▸ **Task item**
Each line below that holds the word "course" counts once. Say how many such lines there are, and no more.

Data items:
Content starts

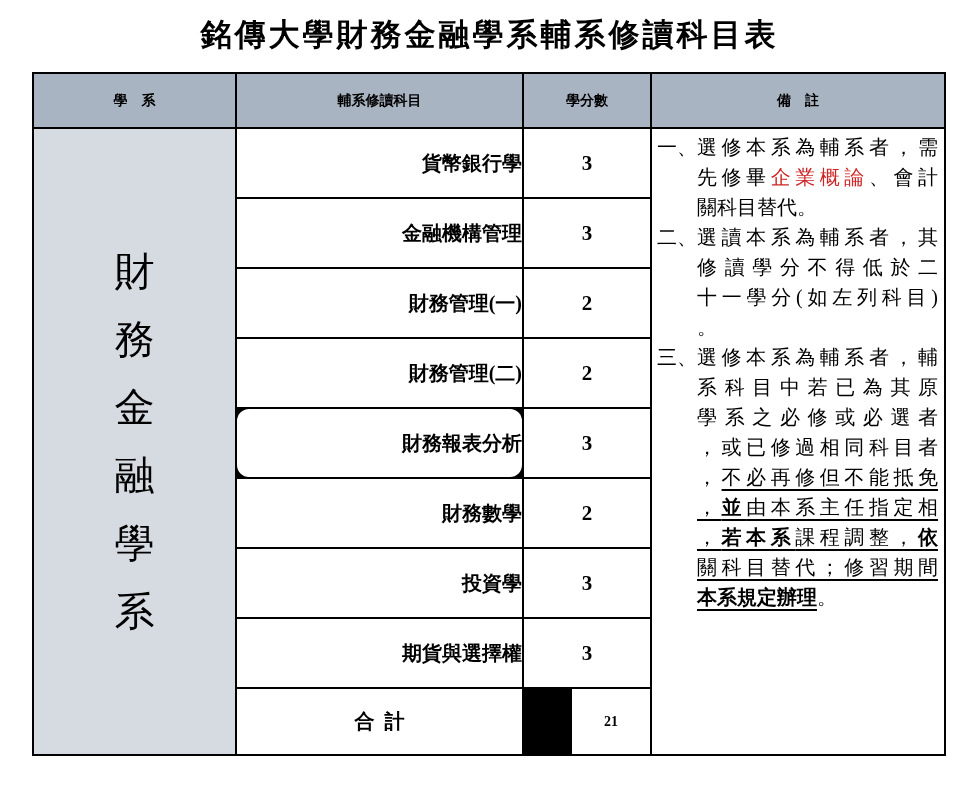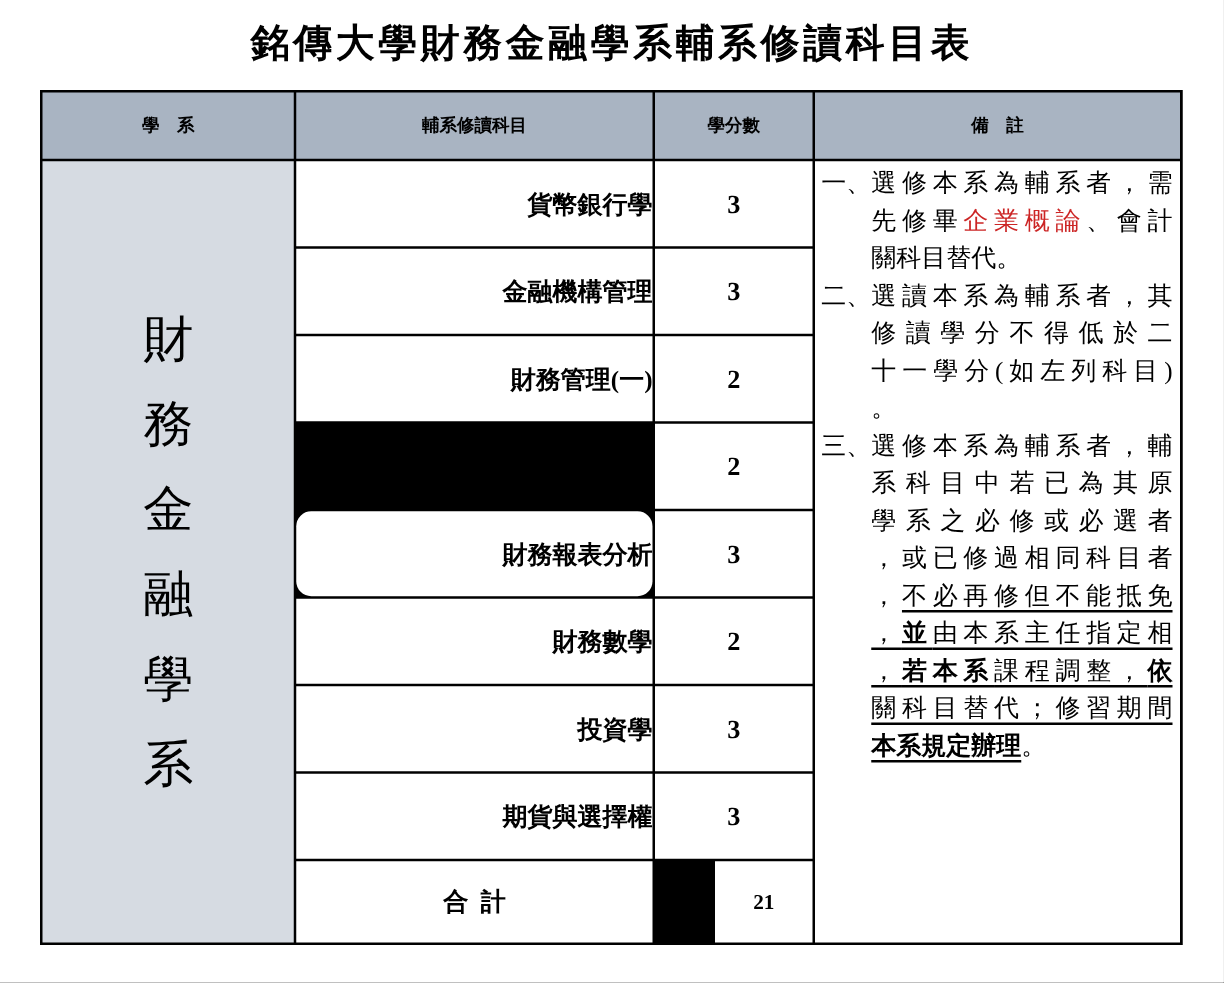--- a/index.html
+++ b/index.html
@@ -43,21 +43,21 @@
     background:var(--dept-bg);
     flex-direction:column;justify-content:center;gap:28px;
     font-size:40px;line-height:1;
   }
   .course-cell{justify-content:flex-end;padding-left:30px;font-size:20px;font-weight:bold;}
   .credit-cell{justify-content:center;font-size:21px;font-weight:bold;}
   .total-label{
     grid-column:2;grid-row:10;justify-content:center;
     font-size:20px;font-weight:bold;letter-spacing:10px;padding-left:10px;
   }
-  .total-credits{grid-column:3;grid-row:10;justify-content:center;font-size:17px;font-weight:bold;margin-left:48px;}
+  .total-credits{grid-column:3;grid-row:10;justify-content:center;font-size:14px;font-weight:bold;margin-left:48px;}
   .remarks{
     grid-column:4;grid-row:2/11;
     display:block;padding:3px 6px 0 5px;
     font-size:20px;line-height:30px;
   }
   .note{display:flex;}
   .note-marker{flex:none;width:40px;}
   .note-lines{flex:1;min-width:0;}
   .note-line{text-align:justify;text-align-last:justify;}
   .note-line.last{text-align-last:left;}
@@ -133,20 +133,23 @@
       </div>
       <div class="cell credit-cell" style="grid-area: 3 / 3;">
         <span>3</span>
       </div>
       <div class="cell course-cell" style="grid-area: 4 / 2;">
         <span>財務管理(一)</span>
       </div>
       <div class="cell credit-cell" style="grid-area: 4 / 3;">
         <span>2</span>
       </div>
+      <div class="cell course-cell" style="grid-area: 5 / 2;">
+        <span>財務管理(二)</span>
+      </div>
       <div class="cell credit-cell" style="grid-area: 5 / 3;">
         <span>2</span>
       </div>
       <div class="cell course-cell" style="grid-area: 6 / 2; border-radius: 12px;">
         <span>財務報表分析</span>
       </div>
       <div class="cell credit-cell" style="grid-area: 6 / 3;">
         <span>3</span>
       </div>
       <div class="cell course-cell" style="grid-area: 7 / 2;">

Content ends
Content starts

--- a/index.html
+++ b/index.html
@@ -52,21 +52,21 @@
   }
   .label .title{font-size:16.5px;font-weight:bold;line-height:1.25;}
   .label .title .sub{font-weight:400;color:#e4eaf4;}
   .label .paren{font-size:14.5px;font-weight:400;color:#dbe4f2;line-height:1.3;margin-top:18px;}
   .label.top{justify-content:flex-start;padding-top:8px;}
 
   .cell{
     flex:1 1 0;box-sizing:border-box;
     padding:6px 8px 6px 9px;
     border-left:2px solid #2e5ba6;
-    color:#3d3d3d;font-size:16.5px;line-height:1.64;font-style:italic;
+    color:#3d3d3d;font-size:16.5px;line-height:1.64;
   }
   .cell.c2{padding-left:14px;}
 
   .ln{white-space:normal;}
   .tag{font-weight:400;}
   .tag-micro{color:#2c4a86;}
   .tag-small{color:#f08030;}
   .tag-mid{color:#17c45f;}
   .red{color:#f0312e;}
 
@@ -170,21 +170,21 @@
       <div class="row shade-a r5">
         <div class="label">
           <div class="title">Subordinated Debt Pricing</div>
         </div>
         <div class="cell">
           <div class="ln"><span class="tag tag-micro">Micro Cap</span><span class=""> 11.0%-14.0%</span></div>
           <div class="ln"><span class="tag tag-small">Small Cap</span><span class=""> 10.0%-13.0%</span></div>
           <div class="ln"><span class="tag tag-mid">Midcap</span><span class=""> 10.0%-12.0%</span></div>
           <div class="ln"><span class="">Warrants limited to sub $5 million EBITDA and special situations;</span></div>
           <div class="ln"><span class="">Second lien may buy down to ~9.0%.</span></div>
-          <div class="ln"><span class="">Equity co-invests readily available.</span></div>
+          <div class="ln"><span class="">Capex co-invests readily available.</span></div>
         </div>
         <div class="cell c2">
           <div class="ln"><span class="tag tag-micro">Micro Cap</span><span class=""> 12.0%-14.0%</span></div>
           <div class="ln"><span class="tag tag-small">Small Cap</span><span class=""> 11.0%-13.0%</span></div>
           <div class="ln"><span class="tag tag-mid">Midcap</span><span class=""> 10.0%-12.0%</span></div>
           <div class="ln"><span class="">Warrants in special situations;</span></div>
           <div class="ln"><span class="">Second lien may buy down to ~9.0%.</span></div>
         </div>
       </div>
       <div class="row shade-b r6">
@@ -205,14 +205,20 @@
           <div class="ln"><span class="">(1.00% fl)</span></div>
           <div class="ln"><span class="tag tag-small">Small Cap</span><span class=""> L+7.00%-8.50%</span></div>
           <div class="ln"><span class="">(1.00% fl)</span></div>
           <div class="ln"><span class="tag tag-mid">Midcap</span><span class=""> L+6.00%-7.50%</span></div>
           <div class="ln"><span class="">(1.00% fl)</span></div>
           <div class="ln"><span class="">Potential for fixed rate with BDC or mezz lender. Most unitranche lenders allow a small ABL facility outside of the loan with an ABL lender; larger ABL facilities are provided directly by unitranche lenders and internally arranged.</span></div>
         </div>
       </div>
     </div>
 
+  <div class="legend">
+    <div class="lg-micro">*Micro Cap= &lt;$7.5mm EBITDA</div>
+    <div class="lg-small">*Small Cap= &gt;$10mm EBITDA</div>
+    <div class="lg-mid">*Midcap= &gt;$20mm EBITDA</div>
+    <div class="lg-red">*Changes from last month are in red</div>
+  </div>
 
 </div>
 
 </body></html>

Content ends

▸ **Written answer**
5